What is Data Centric AI about?
Andrew Ng (co-founder of Coursera, Google Brain, deeplearning.ai, landing.ai) is most famous for his Machine Learning course on Coursera. It teaches the basics of machine learning, how to create models and how to use them to predict with great accuracy.
Recently, he has introduced the concept of Data Centric AI. The idea is that rather than treating your dataset as fixed and solely focus on improving your model setup, it focuses on improving your dataset. He argues that this is often much more effective to improve your performance.
Is there a competition?
Andrew Ng is popularizing Data Centric AI with a competition. The idea is that you get a dataset of images of handdrawn roman numerals and a fixed model script that you’re not allowed to change. You can only make changes to the dataset. You can for example add data points, change labels from existing data points, and define the train-validation split.
We have participated in this competition and are doing quite ok: we are about 2% from the top performers. We admire the effort people are putting into massaging their dataset to get to that top score.
Three tips for Data Centric AI
In this blog post we share some of the tricks we’ve used during the competition. We hope they’re interesting to the other teams, but more importantly to other data practitioners. We believe they highlight how Data Centric AI will change data science as a profession.
Tip 1 : Use low-tech tools to get started together
We used Google Sheets to correct labels, because it allowed us to easily present all necessary information.
We used a big projector to be able to label together, which sparked some great discussions. If this was a project for a client we’d take the resulting questions to the domain experts to improve our understanding of the problem.
Tip 2: Use embeddings to get a sense of typicality and style imbalance
First a nice trick for detecting imbalance. Take a pre-trained computer vision model, take the embeddings in the last layer, and then project them to two dimensions with UMAP. The result is likely to show any imbalance in your data.
Below we visualized these embeddings so you can explore them interactively with altair. By dragging and moving a selection window over the plot you can see what images are underneath it.
You can check out the interactive version here (warning slow to load).
You can find as snippet with the supporting code here.
From this chart we can learn that the train/validation split is not balanced, since the validation set images are not distributed similarly to the train set (no purple on the left side).
Another way to use these embeddings is to find different roman numerals that are drawn in the same style. It can make a pretty plot, but it also helps with figuring out which images you should focus on when applying basic data augmentation tricks such as mirroring, rotation, zooming, cropping. or blurring.
Tip 3: Use streamlit for data augmentation
We found that left-right and top-down mirroring served quite well as augmentation technique. But not all roman numerals are suited to this approach (I’m looking at you VII, VIII and IX). For that we came up with the following simple trick: we created a streamlit app with the streamlit-drawable-canvas plugin lets you easily augment images one after another.

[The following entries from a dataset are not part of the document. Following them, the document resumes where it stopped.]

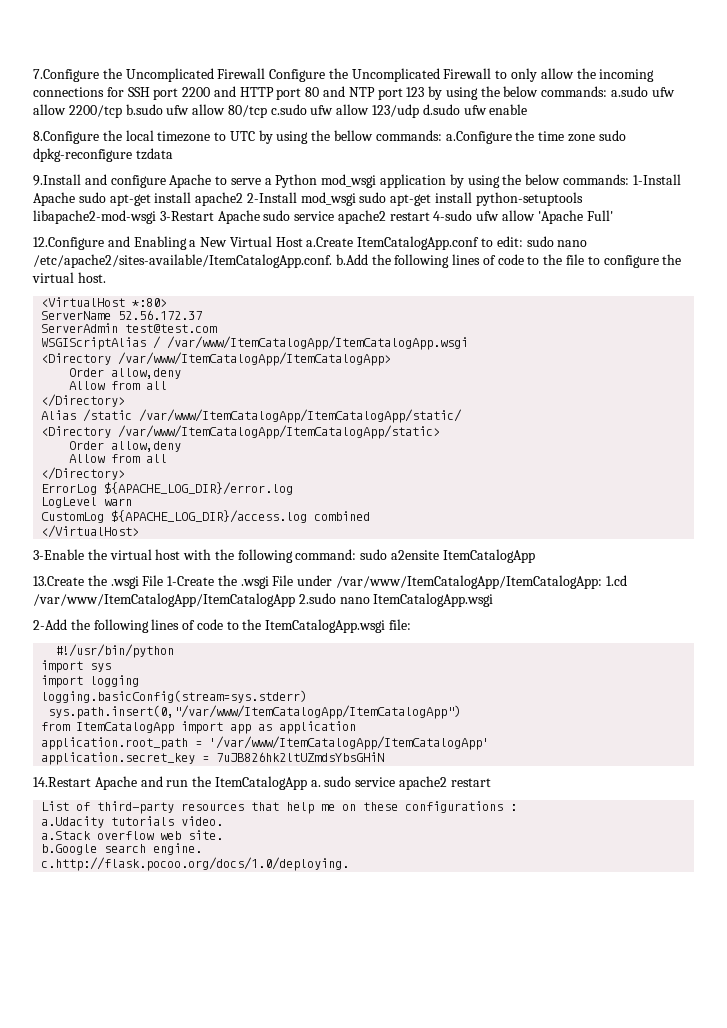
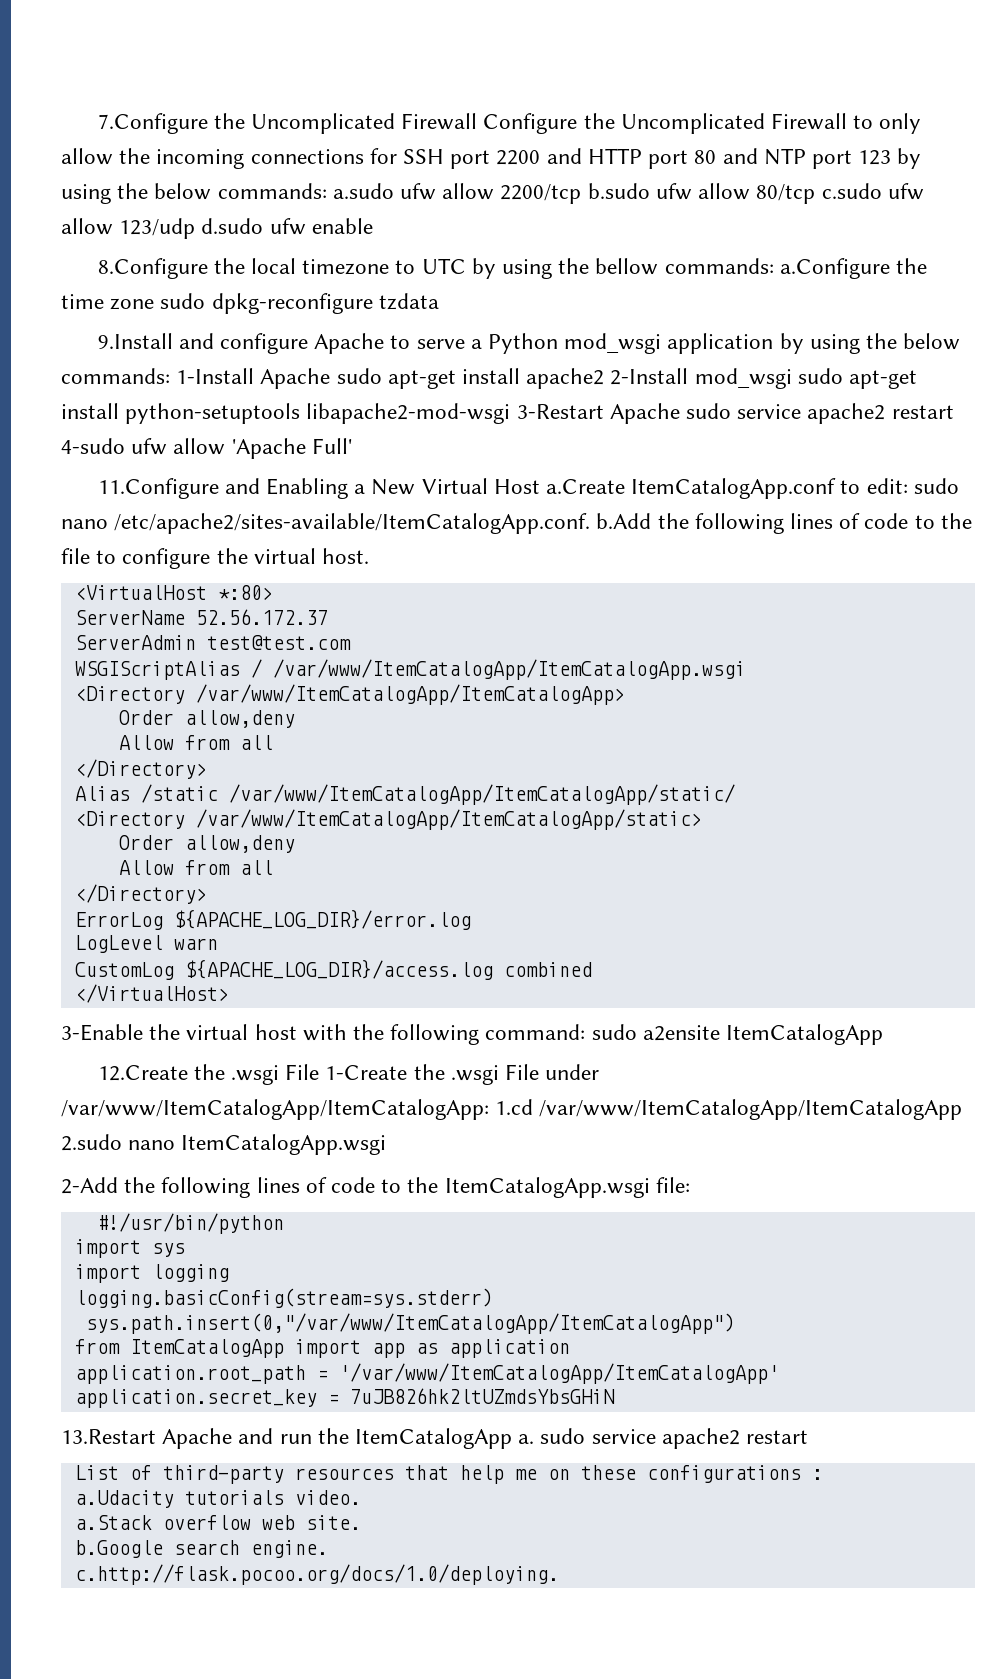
- 12.Configure and Enabling a New Virtual Host a.Create ItemCatalogApp.conf to edit: sudo nano /etc/apache2/sites-available/ItemCatalogApp.conf. b.Add the following lines of code to the file to configure the virtual host.
+ 11.Configure and Enabling a New Virtual Host a.Create ItemCatalogApp.conf to edit: sudo nano /etc/apache2/sites-available/ItemCatalogApp.conf. b.Add the following lines of code to the file to configure the virtual host.
- 13.Create the .wsgi File 1-Create the .wsgi File under /var/www/ItemCatalogApp/ItemCatalogApp: 1.cd /var/www/ItemCatalogApp/ItemCatalogApp 2.sudo nano ItemCatalogApp.wsgi
+ 12.Create the .wsgi File 1-Create the .wsgi File under /var/www/ItemCatalogApp/ItemCatalogApp: 1.cd /var/www/ItemCatalogApp/ItemCatalogApp 2.sudo nano ItemCatalogApp.wsgi
- 14.Restart Apache and run the ItemCatalogApp a. sudo service apache2 restart
+ 13.Restart Apache and run the ItemCatalogApp a. sudo service apache2 restart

The strategy we thought of was as follows:
- Take an image of a roman 8: VIII
- Erase the V, and save the III
- Next erase the right most I, and save the II
- Next erase the right most I, and save the I
- Use your saved images of V, I, and II to create synthetic VI and VII
We’re not hosting this app, but you can find the snippet to make this work on your own machine here
What’s nice about this strategy is that you can create new data quite quickly. This is most interesting for those images that your previous model found quite hard (e.g. those VIIIs that were misclassified as VIIs). In a sense you’re creating counter-factual data that helps your model see what’s the difference between the two classes.
What lesson is there to learn?
Next to these tips there is one underlying lesson to learn: communication is key. All people involved in getting model predictions to users need to communicate about the problem in order to improve the end result. Data Centric AI shows how to do this: through the language of data. Data Centric AI gets data scientists out of the ivory tower (or basement) where they iterate on model hyper parameters in isolation. It starts conversations: What are we seeing here? Why is this labeled that way? Why would the model make these mistakes? Questions you don’t answer alone, but together with domain experts.
For good data scientists this is nothing new, but we’re happy to see now there’s a label for this perspective: "Data Centric AI".
We thoroughly enjoyed participating in the Data Centric AI competition. We wish the other competitors, chasing the last percentage points improvement, the best of luck. If any of the concepts shared here were useful to you then we would love to hear from you.
Finally, to all data scientists out there: be creative and create tools that help you have conversations about the data! Those conversations increase shared understanding and help you solve the real problem.